I'm in a similar boat. For the last year I worked at the local museum doing various projects and selling tickets. Come May I had my long walk/sit down. They needed somebody that was going to come back after the summer which I am not able to because of post-secondary education. There was another guy that wasn't returning but they kept him because of his seniority. That was cool because I am now taking the summer off to relax and catch up on my long list of projects. 

BUT, BUT, BUT, this is the kicker that really cheesed me off. The guy that they kept instead of me decided that he needed the month of August off. So he effectively quit at the start of this month, a month that I would have worked.

Then again, this is my last summer of slacking off for a long time. I've gotten so much done with regards to guitar. The only downside is that I can't afford GAS.


----------



## Robert1950 (Jan 21, 2006)

My brother got laid off at Chrysler a few months ago. He's 56. About a year and a half away from pension. He's not exactly in a position to try something new. Also, you've go to know him.

James,... hope you find something that works out.

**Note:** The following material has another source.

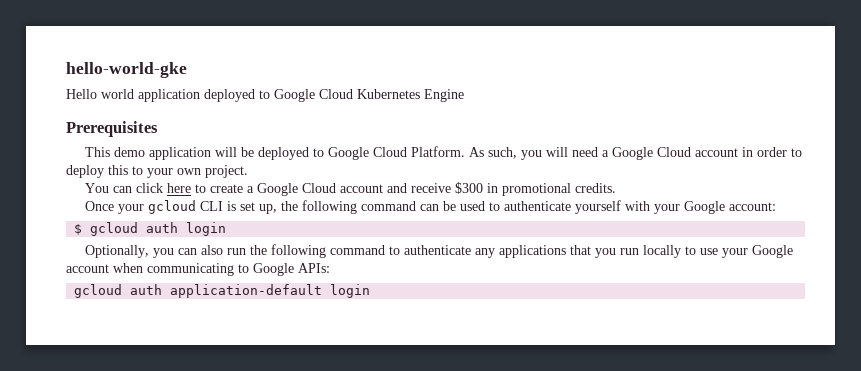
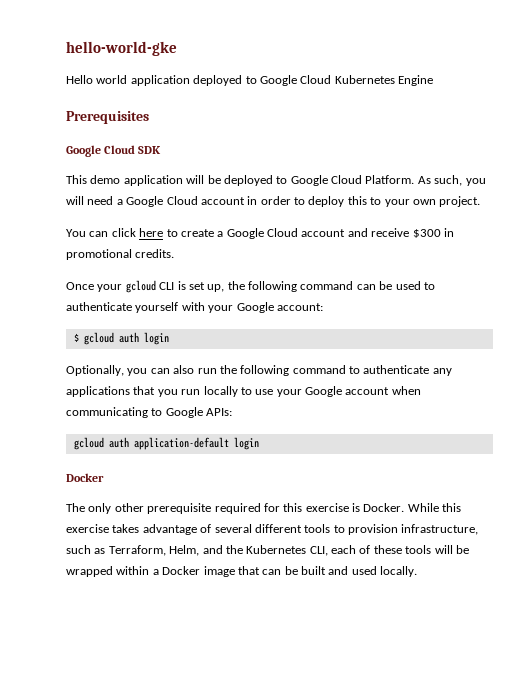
(158, 129) none -> [66,145,162,157] // Google Cloud SDK
(371, 291) none -> [66,473,104,482] [66,503,462,514] [66,524,479,535] [66,545,469,556] [66,566,418,577] // Docker // The only other prerequisite required for this exercise is Docker. While this exercise takes advantage of several different tools to provision infrastructure, such as Terraform, Helm, and the Kubernetes CLI, each of these tools will be wrapped within a Docker image that can be built and used locally.

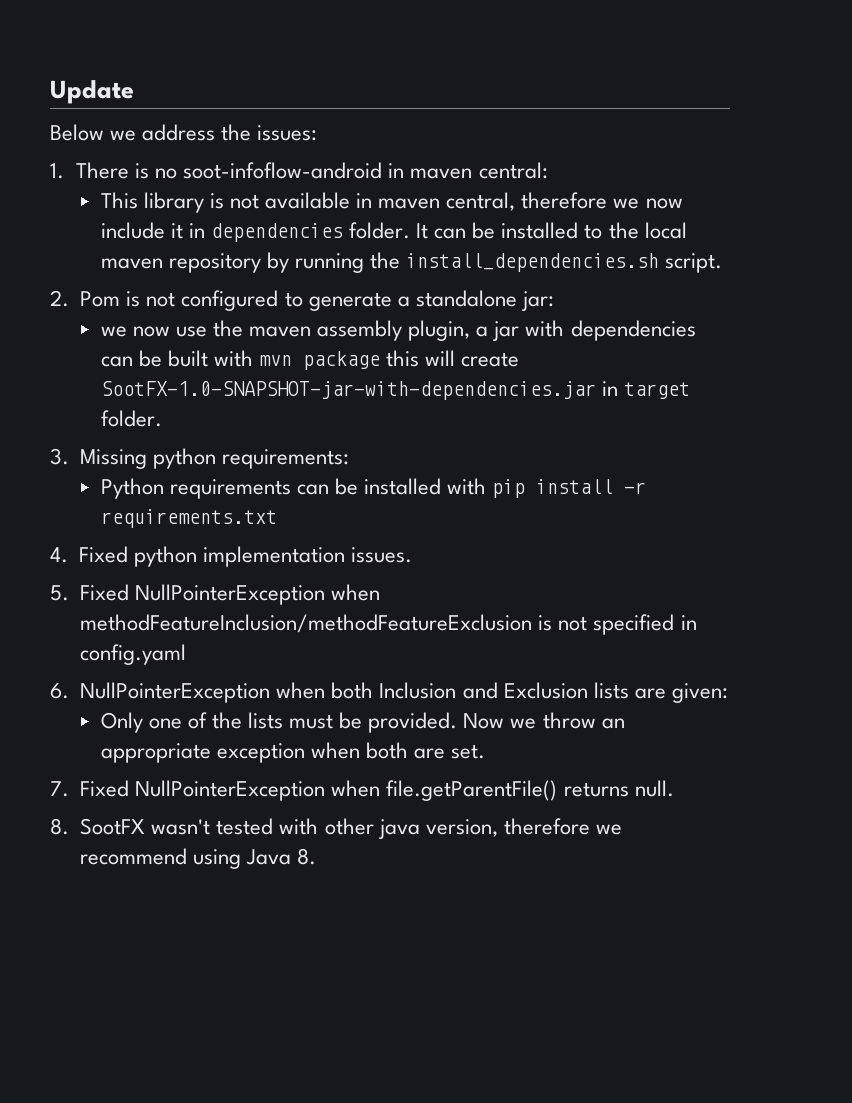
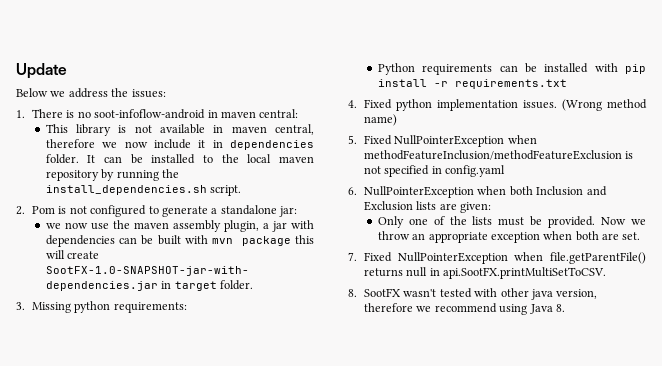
(413, 555) none -> [562,99,647,111] [364,114,398,126] (Wrong method name)
[634,780,674,797] null. -> [406,267,607,279] null in api.SootFX.printMultiSetToCSV.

P.S. At least he gets about $750 a week - Sub and UI.


----------



## Chito (Feb 17, 2006)

Sorry to hear James. Like everyone else says, there would be new doors opened for you. Who knows, maybe giggin' and doing custom cabs would be suffice.


----------



## james on bass (Feb 4, 2006)

Chito said:


> Sorry to hear James. Like everyone else says, there would be new doors opened for you. Who knows, maybe giggin' and doing custom cabs would be suffice.


I really wish, but it's highly unlikely. Maybe if I could manage 5 gigs and 1 cabinet sale a week. Of course, my Dad is the actual builder of the cabs, I just gave the design info and some help drinking his beer.


----------



## mario (Feb 18, 2006)

Sorry to hear this James. I wish I could give some sound advice....but hang in there. I have been through stuff like this in the past and got through it. Were you in one of the plants in St. Thomas?


----------



## james on bass (Feb 4, 2006)

mario said:


> Sorry to hear this James. I wish I could give some sound advice....but hang in there. I have been through stuff like this in the past and got through it. Were you in one of the plants in St. Thomas?


No, Strathroy, the other soon to be ghost-town. :tongue:


----------



## 55dollarbill (Aug 4, 2008)

Well, that's why music is here, to be your safety net...

Oh wait... Is it the other way around?

That sucks about your job though, but I'm sure you'll find another one you like.


----------



## NB-SK (Jul 28, 2007)

Robert1950 said:


> *My brother got laid off* at Chrysler a few months ago. He's 56.* About a year and a half away from pension.* He's not exactly in a position to try something new. Also, you've go to know him.
> 
> James,... hope you find something that works out.
> 
> P.S. At least he gets about $750 a week - Sub and UI.


That's just not right.


----------



## Robert1950 (Jan 21, 2006)

NB-SK said:


> That's just not right.


Which? That he's only 1 1/2 yrs. short of pension, that I hope James find something else,... or the Sub? 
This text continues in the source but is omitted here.